To do –
Go through the data below and transcribe it exactly. Omit the images.

Provided entries –
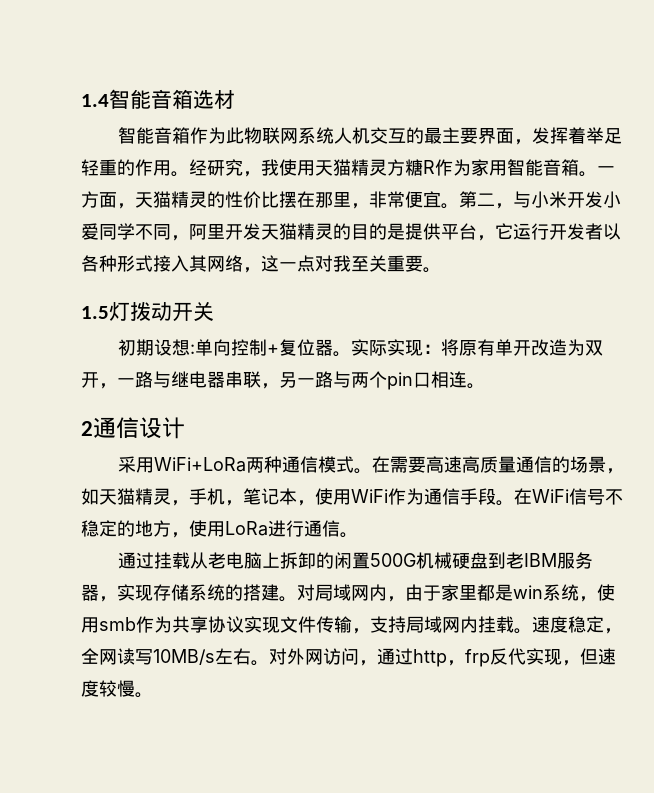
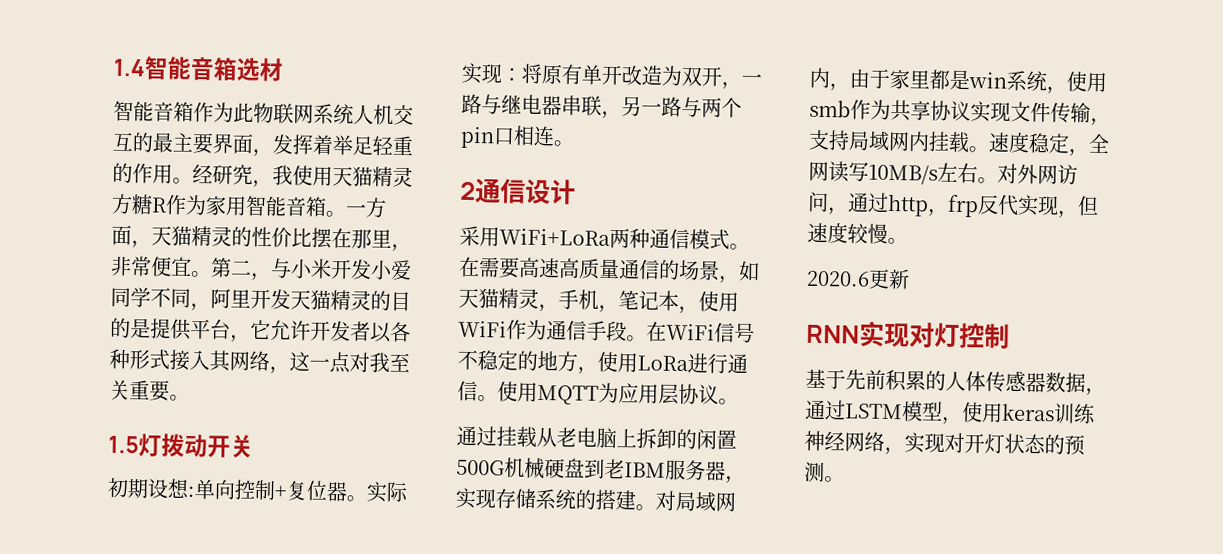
- 第二，与小米开发小爱同学不同，阿里开发天猫精灵的目的是提供平台，它运行开发者以各种形式接入其网络，这一点对我至关重要。
+ 第二，与小米开发小爱同学不同，阿里开发天猫精灵的目的是提供平台，它允许开发者以各种形式接入其网络，这一点对我至关重要。
+ 使用MQTT为应用层协议。
+ 2020.6更新
+ RNN实现对灯控制
+ 基于先前积累的人体传感器数据，通过LSTM模型，使用keras训练神经网络，实现对开灯状态的预测。

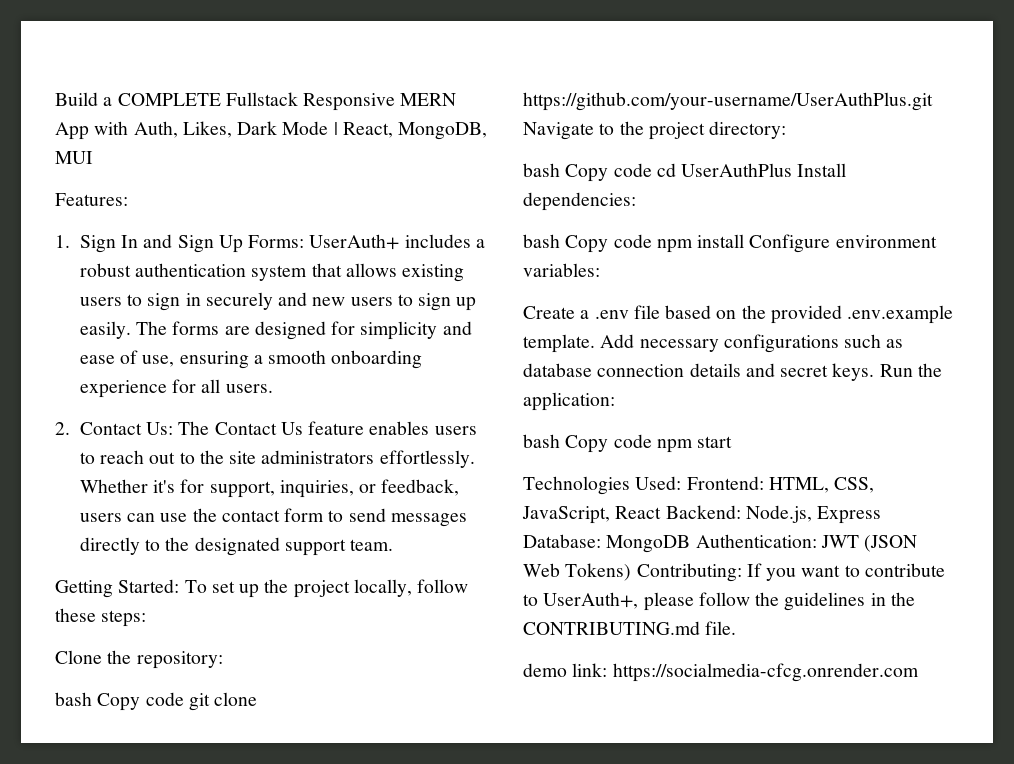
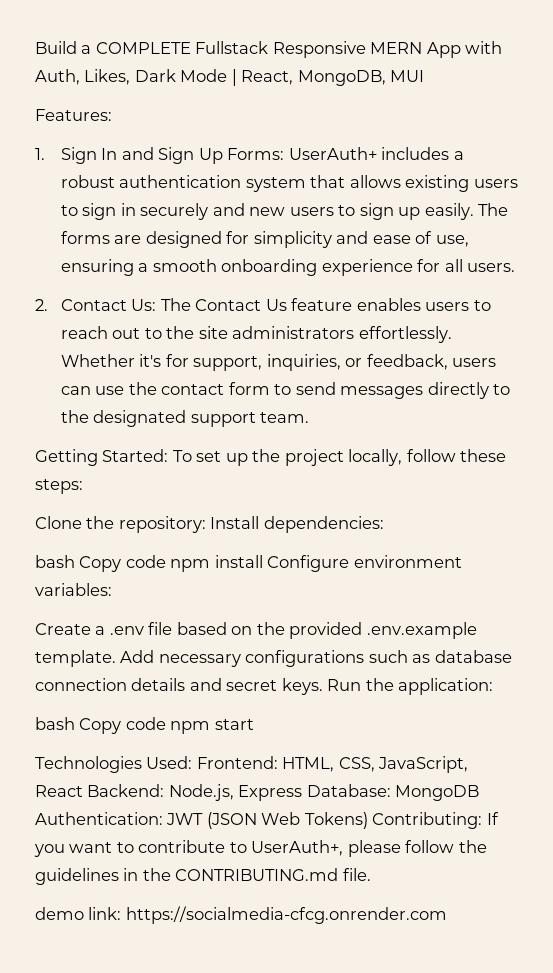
- Clone the repository:
- bash Copy code git clone https://github.com/your-username/UserAuthPlus.git Navigate to the project directory:
- bash Copy code cd UserAuthPlus Install dependencies:
+ Clone the repository: Install dependencies:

Result of the task –
- 第二，与小米开发小爱同学不同，阿里开发天猫精灵的目的是提供平台，它运行开发者以各种形式接入其网络，这一点对我至关重要。
+ 第二，与小米开发小爱同学不同，阿里开发天猫精灵的目的是提供平台，它允许开发者以各种形式接入其网络，这一点对我至关重要。
+ 使用MQTT为应用层协议。
+ 2020.6更新
+ RNN实现对灯控制
+ 基于先前积累的人体传感器数据，通过LSTM模型，使用keras训练神经网络，实现对开灯状态的预测。

- Clone the repository:
- bash Copy code git clone https://github.com/your-username/UserAuthPlus.git Navigate to the project directory:
- bash Copy code cd UserAuthPlus Install dependencies:
+ Clone the repository: Install dependencies:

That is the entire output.